Re: syslog server, RH ES 4, large amounts of UDP loss. please help
- From: ibuprofin@xxxxxxxxxxxxxxxxxxxxxx (Moe Trin)
- Date: Fri, 04 Aug 2006 20:50:01 -0500
On 4 Aug 2006, in the Usenet newsgroup comp.os.linux.networking, in article
<1154694741.571928.5400@xxxxxxxxxxxxxxxxxxxxxxxxxxxx>, guser@xxxxxxxxxxxxxxx
wrote:
With the firewall disabled I still saw the errors.
OK - that was a wild chance anyway
As for storage, I have logrotate setup to rotate and gzip the log files
once they reaches 500MB which gets the files to about 33MB on average.

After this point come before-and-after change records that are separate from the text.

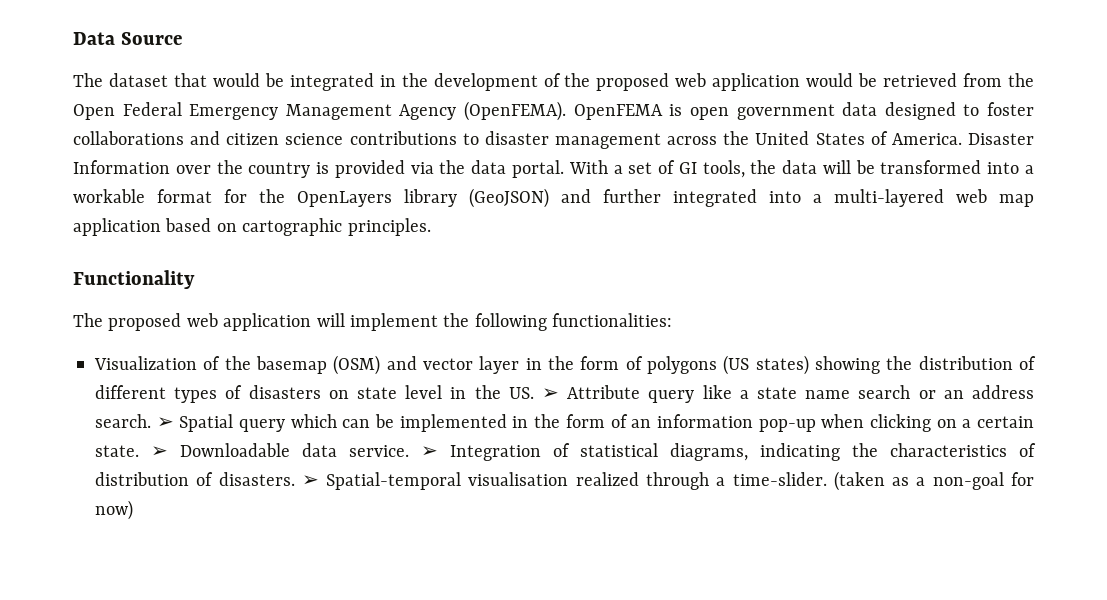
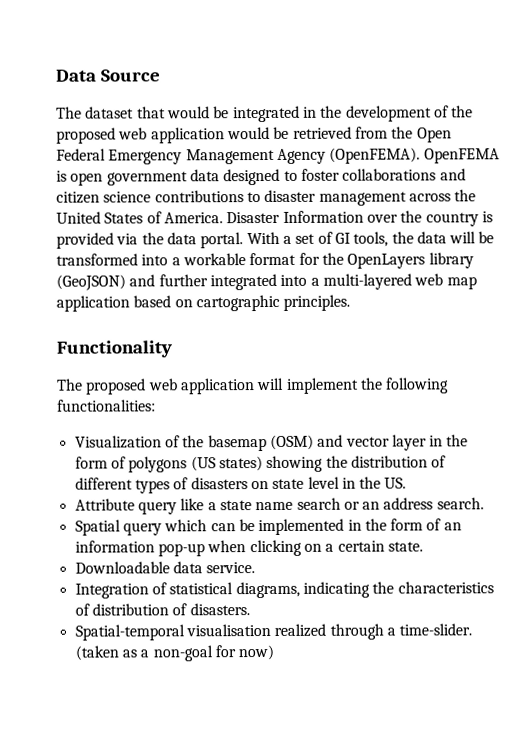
[541,388,559,399] ➢ -> (407, 483) //
[156,417,174,428] ➢ -> (484, 503) //
[151,446,168,457] ➢ -> (423, 546) //
[421,446,438,457] ➢ -> (256, 568) //
[301,475,319,486] ➢ -> (250, 609) //

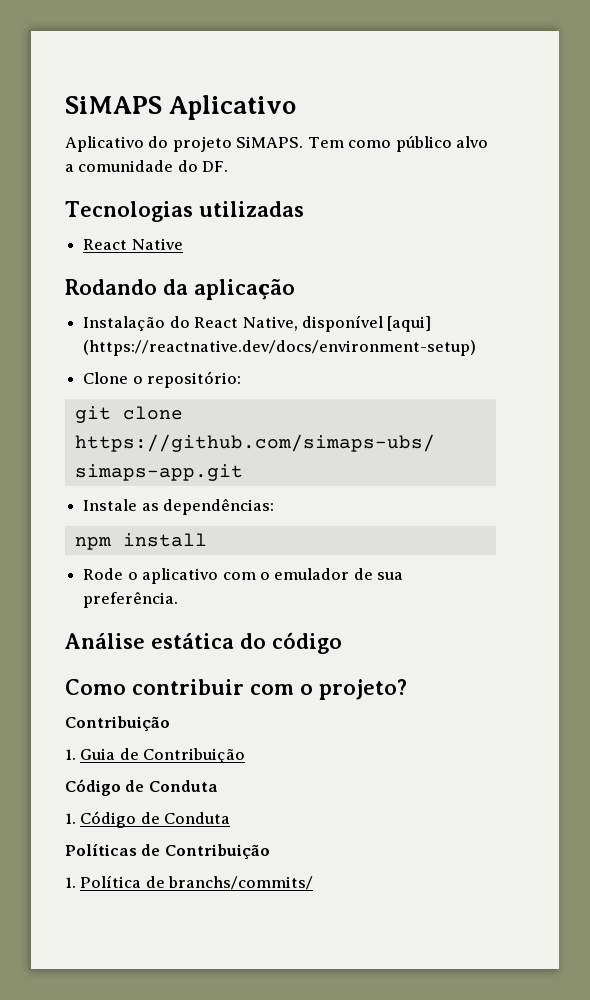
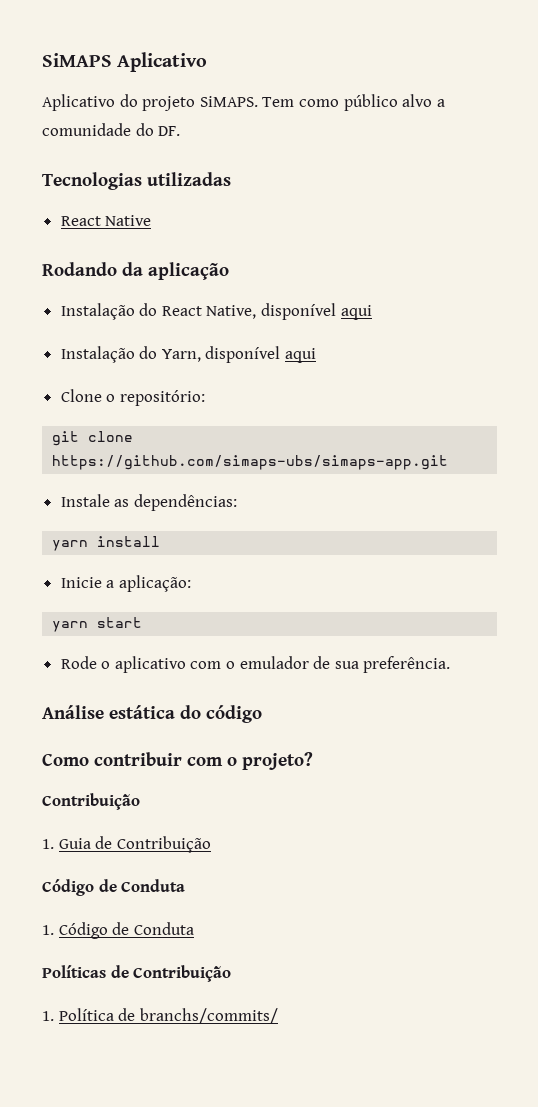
[387,316,432,332] [83,340,477,356] [aqui] (https://reactnative.dev/docs/environment-setup) -> [340,305,372,320] [60,346,317,363] aqui // Instalação do Yarn, disponível aqui
[74,537,111,550] npm -> [52,540,89,551] yarn
(207, 540) none -> [60,575,191,592] [52,617,143,632] // Inicie a aplicação: // yarn start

Plus this is just the test system. Once we get it tuned we have another
set of systems with alot more storage.
I hope you have an efficient log parsing program - that's an awful lot
of data. Our log server barely sees 2 Megabytes a day, which equates to
roughly 560 pages of text.
I found one problem that reduced the udp errors which gave me a lead to
try something else.
[snip several things that cascade to overwhelm the stack and daemon]
The rate of error has dropped alot but then again this is all
overnight so the logging rate slows down
netstat -su
Udp:
1839508 packets received
26 packets to unknown port received.
Is this net publicly reachable? That could be windoze crap.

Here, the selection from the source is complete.